WHAT YOU SHOULD DO: Show all lines below holding the string "Feedback".

Items from a dataset
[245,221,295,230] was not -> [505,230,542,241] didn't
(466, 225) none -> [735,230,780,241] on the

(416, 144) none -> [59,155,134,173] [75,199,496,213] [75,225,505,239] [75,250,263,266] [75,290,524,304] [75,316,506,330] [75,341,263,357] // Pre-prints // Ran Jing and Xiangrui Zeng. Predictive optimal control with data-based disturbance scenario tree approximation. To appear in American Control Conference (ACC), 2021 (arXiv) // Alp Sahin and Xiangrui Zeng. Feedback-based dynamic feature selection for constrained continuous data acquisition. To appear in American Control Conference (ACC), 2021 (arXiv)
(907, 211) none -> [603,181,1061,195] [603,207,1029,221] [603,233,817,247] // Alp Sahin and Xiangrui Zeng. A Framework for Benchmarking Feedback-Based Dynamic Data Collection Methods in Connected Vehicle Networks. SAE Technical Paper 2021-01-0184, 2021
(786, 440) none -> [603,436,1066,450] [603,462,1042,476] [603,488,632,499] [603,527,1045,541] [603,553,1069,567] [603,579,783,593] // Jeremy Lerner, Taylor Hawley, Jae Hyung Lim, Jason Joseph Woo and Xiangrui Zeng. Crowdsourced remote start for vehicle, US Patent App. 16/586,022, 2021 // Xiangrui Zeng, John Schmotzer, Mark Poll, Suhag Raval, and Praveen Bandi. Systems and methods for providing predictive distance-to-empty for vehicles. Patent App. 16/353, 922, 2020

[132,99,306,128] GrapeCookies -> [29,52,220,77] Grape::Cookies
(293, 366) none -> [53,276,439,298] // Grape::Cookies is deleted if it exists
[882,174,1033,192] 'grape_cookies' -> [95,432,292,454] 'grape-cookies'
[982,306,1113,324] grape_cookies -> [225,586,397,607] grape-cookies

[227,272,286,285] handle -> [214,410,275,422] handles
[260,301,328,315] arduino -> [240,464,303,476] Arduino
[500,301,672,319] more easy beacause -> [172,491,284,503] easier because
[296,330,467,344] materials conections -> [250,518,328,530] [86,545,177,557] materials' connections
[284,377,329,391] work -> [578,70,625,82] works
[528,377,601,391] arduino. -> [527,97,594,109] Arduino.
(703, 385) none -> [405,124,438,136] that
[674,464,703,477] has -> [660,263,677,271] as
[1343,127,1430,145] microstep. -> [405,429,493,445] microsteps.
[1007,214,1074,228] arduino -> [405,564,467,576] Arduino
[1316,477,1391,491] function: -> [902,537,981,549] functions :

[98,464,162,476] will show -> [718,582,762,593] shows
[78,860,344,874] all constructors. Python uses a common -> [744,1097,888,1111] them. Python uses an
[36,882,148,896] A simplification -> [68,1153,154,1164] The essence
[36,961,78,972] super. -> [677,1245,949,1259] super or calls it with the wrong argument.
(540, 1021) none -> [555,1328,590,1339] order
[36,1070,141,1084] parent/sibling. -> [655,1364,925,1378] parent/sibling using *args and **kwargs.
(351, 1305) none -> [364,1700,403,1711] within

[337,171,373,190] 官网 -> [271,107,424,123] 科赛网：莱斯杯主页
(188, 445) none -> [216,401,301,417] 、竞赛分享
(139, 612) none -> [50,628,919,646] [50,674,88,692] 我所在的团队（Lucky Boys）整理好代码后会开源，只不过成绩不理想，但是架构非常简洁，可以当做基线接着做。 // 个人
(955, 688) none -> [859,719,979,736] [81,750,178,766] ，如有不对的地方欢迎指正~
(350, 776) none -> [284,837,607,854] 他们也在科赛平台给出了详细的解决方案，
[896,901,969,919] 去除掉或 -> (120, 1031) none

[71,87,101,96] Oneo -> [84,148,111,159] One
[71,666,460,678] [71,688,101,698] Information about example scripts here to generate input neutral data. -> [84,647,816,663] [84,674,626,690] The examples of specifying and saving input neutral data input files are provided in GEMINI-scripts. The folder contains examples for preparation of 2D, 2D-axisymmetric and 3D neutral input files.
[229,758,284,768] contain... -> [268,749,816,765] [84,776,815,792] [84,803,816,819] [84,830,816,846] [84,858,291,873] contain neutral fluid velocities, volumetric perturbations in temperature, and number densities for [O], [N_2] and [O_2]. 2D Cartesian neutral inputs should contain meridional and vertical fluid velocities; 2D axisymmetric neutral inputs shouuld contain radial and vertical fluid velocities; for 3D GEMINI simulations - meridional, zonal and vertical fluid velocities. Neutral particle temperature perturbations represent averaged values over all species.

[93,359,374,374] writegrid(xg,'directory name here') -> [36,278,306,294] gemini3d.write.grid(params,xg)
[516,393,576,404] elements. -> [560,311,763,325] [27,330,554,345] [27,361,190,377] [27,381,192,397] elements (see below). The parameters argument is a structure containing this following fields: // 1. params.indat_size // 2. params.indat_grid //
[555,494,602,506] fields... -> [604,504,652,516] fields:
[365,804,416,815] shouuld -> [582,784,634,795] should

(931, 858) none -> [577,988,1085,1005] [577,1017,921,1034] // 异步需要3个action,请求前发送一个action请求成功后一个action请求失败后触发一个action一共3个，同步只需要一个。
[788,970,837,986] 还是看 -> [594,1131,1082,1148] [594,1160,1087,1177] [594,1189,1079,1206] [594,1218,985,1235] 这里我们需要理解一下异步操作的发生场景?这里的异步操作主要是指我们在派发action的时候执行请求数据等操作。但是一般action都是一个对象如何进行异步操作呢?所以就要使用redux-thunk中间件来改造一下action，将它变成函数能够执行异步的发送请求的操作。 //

WRITTEN RESPONSE:
(416, 144) none -> [59,155,134,173] [75,199,496,213] [75,225,505,239] [75,250,263,266] [75,290,524,304] [75,316,506,330] [75,341,263,357] // Pre-prints // Ran Jing and Xiangrui Zeng. Predictive optimal control with data-based disturbance scenario tree approximation. To appear in American Control Conference (ACC), 2021 (arXiv) // Alp Sahin and Xiangrui Zeng. Feedback-based dynamic feature selection for constrained continuous data acquisition. To appear in American Control Conference (ACC), 2021 (arXiv)
(907, 211) none -> [603,181,1061,195] [603,207,1029,221] [603,233,817,247] // Alp Sahin and Xiangrui Zeng. A Framework for Benchmarking Feedback-Based Dynamic Data Collection Methods in Connected Vehicle Networks. SAE Technical Paper 2021-01-0184, 2021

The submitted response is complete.